TASK DIRECTIONS: Please say how many lines in the records contain the word "border", giving only the number.

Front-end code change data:
○ ○ ○ ○
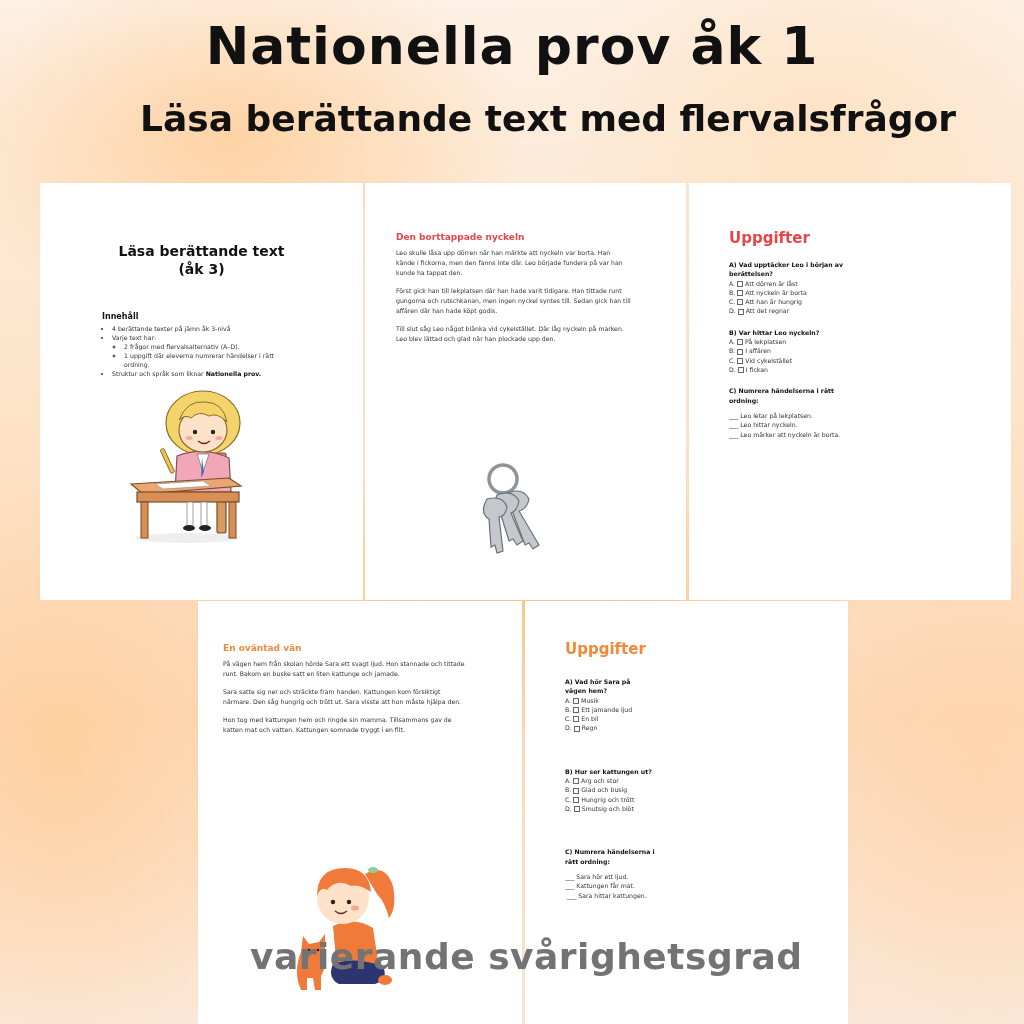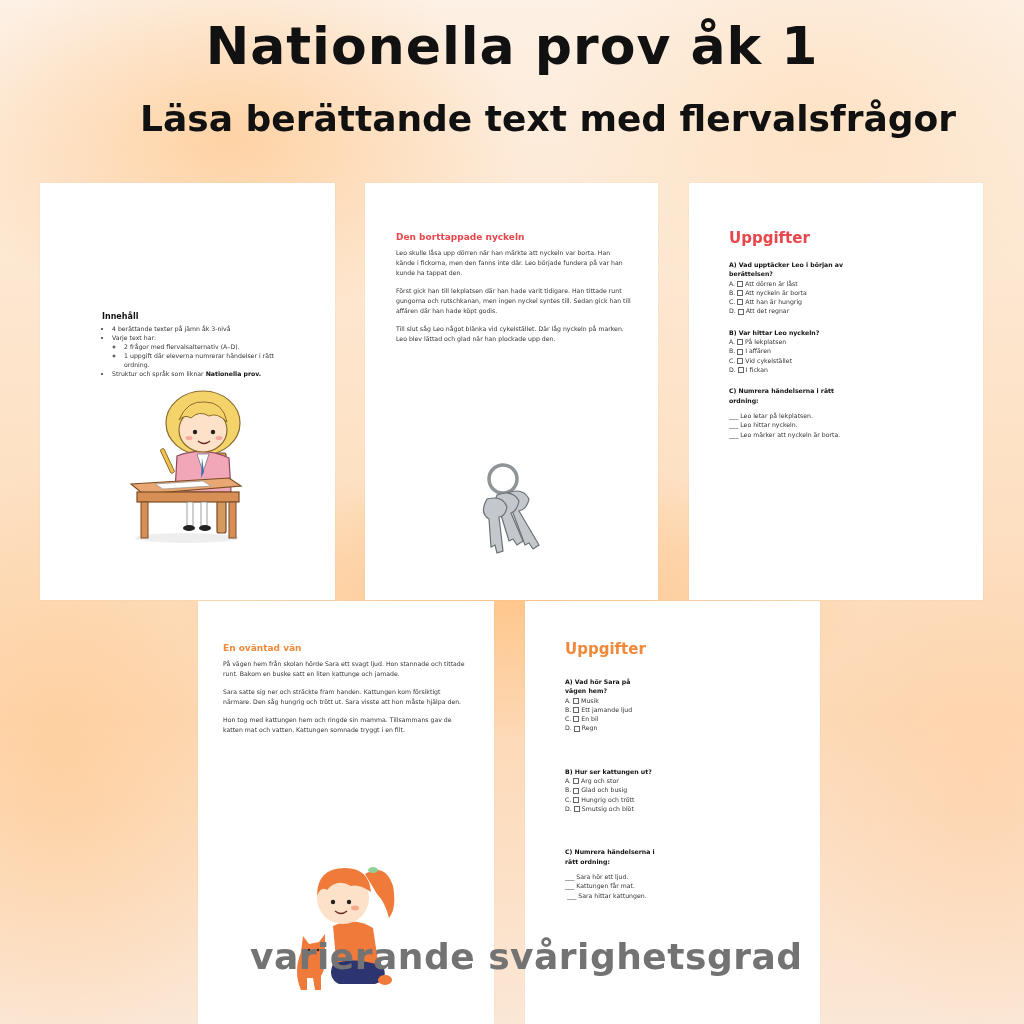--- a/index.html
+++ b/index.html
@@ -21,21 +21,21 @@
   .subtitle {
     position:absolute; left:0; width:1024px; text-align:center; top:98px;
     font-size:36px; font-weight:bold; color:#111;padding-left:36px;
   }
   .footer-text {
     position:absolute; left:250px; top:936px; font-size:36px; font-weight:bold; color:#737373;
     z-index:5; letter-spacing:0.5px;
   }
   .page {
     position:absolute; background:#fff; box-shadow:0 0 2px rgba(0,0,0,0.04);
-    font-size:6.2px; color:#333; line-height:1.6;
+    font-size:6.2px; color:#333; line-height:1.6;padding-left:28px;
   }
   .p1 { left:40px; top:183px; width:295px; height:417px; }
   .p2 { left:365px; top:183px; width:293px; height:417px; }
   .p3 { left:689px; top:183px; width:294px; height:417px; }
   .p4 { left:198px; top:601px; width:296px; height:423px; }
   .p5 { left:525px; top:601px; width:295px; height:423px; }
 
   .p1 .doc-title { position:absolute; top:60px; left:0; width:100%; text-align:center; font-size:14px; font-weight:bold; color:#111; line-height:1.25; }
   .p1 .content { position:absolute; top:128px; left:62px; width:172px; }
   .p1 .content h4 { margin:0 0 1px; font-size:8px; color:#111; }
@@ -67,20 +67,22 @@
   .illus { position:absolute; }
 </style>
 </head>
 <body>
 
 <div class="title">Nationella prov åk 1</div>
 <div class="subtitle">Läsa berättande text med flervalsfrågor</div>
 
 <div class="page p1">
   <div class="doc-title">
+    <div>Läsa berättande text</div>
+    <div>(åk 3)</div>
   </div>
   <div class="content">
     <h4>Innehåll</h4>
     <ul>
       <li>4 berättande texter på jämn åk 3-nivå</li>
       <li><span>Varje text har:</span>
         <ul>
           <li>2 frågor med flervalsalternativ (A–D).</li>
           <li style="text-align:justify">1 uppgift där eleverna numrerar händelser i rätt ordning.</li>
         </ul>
○ ○ ○ ○
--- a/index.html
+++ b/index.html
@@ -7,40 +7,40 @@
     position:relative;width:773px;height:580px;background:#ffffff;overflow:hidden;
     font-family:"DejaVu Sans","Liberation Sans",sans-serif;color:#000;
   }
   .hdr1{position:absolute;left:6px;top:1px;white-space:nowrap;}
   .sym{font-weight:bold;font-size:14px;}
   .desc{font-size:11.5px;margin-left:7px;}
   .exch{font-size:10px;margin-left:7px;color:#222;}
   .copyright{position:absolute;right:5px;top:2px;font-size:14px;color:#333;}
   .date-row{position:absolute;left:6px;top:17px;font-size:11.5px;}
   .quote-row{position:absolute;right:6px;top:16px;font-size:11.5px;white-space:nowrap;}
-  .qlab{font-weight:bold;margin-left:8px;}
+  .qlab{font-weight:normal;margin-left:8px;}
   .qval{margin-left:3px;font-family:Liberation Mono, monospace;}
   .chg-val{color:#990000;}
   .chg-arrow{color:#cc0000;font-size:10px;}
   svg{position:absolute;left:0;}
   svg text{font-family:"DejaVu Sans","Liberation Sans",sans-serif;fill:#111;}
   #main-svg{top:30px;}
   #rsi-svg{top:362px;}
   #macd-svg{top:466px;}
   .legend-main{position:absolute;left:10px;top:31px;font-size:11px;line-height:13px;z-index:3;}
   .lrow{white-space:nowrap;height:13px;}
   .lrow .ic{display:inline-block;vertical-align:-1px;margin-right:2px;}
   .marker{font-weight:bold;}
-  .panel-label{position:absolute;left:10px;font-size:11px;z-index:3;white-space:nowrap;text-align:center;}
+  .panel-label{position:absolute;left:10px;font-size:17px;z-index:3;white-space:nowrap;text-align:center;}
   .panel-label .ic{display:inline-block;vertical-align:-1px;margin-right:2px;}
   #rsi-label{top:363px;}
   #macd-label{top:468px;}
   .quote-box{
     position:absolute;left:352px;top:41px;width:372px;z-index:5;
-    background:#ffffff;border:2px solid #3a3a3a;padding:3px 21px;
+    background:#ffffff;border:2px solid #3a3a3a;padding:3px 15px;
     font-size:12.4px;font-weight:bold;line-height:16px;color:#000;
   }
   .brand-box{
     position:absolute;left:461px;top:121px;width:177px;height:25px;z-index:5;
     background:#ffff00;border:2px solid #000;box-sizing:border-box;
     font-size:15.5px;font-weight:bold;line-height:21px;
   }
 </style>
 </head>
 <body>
○ ○ ○ ○
EXERCISE ANSWER: 3